CBS Is #1 In The Ratings, But Not To Investors

Shares of CBS Corp. (CBS) are being bid lower Wednesday after-hours following the company’s in-line earnings report.  The diversified media provider reported adjusted Q1 EPS of $0.05/share on revenue of $3.53 billion vs. estimates of $0.05/share on $3.45 billion.  Revenues grew 12% year-over-year.  Having more than doubled over the past year, in-line EPS was not enough, pushing shares down more than 3% after falling an additional 3% during regular trading.

The driver behind the Q was a growth in ad sales, which grew 17% YOY, and make up over two-thirds of CBS’ revenue.  The company, which happens to be even more levered to the ad market than its closest competitors, had just went in the black on TV ad sales for the first time in over two years last quarter.  Since then, CBS had reported that TV and radio ad sales were doing even better, but that the company planned to continue its focus on cutting costs and paying down debt.

CEO Les Moonves was pleased with the quarter, noting that CBS stands to benefit from political ad sales leading up to the mid-term elections.  He went on to say that CBS is, “enjoying a robust scatter market,” and remains “in first place” in terms of primetime viewers.  The scatter market refers to ads that are purchased near the time of the airing of a given program.  While important, the scatter market is far smaller than the general market, which is filled in advance.

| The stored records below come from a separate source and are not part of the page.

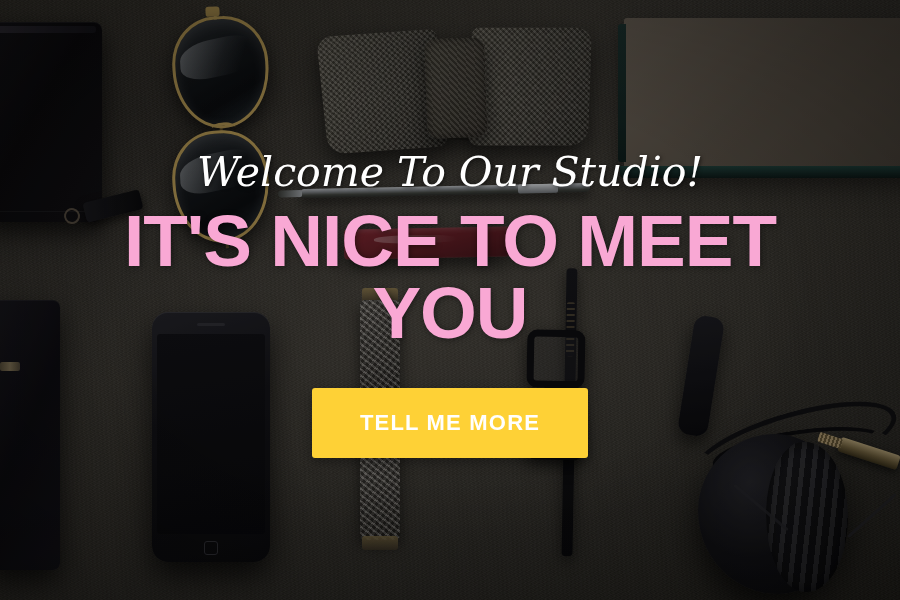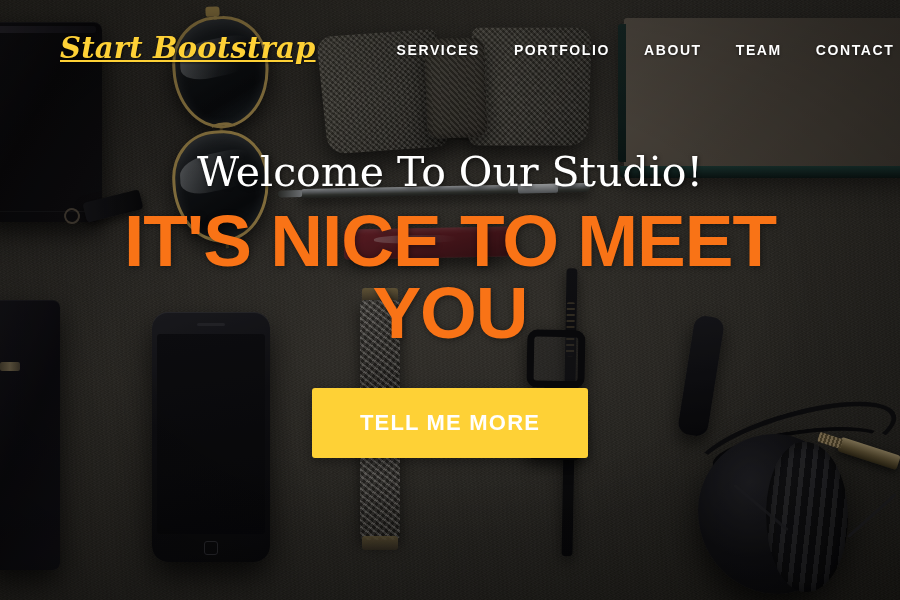--- a/index.html
+++ b/index.html
@@ -369,27 +369,28 @@
   
   .intro {
     position:absolute; left:0; right:0; top:150px;
     text-align:center;
     z-index:15;
     padding:0 30px;
   }
   .intro-lead {
     color:#ffffff;
     font-family:"DejaVu Serif", serif;
+    font-style:italic;
     font-size:41px;
     line-height:1.1;
     margin-bottom:5px;
     text-shadow:1px 1px 4px rgba(0,0,0,.6);
   }
   .intro-heading {
-    color:#f97316;
+    color:#f9a8d4;
     font-family:"Liberation Sans", sans-serif;
     font-weight:700;
     font-size:73px;
     line-height:.98;
     letter-spacing:-1px;
     margin:10px auto 40px auto;
     max-width:740px;
     text-shadow:1px 1px 6px rgba(0,0,0,.45);
   }
   .btn-cta {
@@ -472,40 +473,20 @@
       <div class="hp-pad"></div>
       <div class="hp-wire"></div>
       <div class="hp-wire2"></div>
       <div class="hp-jack"></div>
     </div>
   </div>
 
   <div class="bg-overlay"></div>
   <div class="bg-vignette"></div>
 
-  <nav class="navbar">
-    <a class="brand" href="#">Start Bootstrap</a>
-    <ul class="nav-links">
-      <li>
-        <a class="nav-link" href="#">SERVICES</a>
-      </li>
-      <li>
-        <a class="nav-link" href="#">PORTFOLIO</a>
-      </li>
-      <li>
-        <a class="nav-link" href="#">ABOUT</a>
-      </li>
-      <li>
-        <a class="nav-link" href="#">TEAM</a>
-      </li>
-      <li>
-        <a class="nav-link" href="#">CONTACT</a>
-      </li>
-    </ul>
-  </nav>
 
   <div class="intro">
     <div class="intro-lead">Welcome To Our Studio!</div>
     <h1 class="intro-heading">IT'S NICE TO MEET YOU</h1>
     <button class="btn-cta">TELL ME MORE</button>
   </div>
 
 </div>
 
 </body></html>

Revenue was up 15% in the entertainment segment, which includes CBS television; up 8% in cable networks, which includes Showtime; down 6% in publishing; up 19% in local broadcasting; and up 3% in outdoor advertising.

Overall, CBS is a decent company in a cutthroat industry.  If you’re looking for a trade, I would look to go long on a breakout above $17.17 on high volume.  But if you’re looking for long-term exposure to the media space, I would recommend looking elsewhere.  As time goes on, these providers of conventional media will only find themselves in tougher and tougher spots.  If you must, I would to go long a company like Disney (DIS) before I would jump into CBS.  But I would probably be most inclined to get some media exposure through an indirect play like Akamai (AKAM), which specializes in expediting the delivery of streaming video.

Disclosure: No holdings in CBS, DIS, AKAM.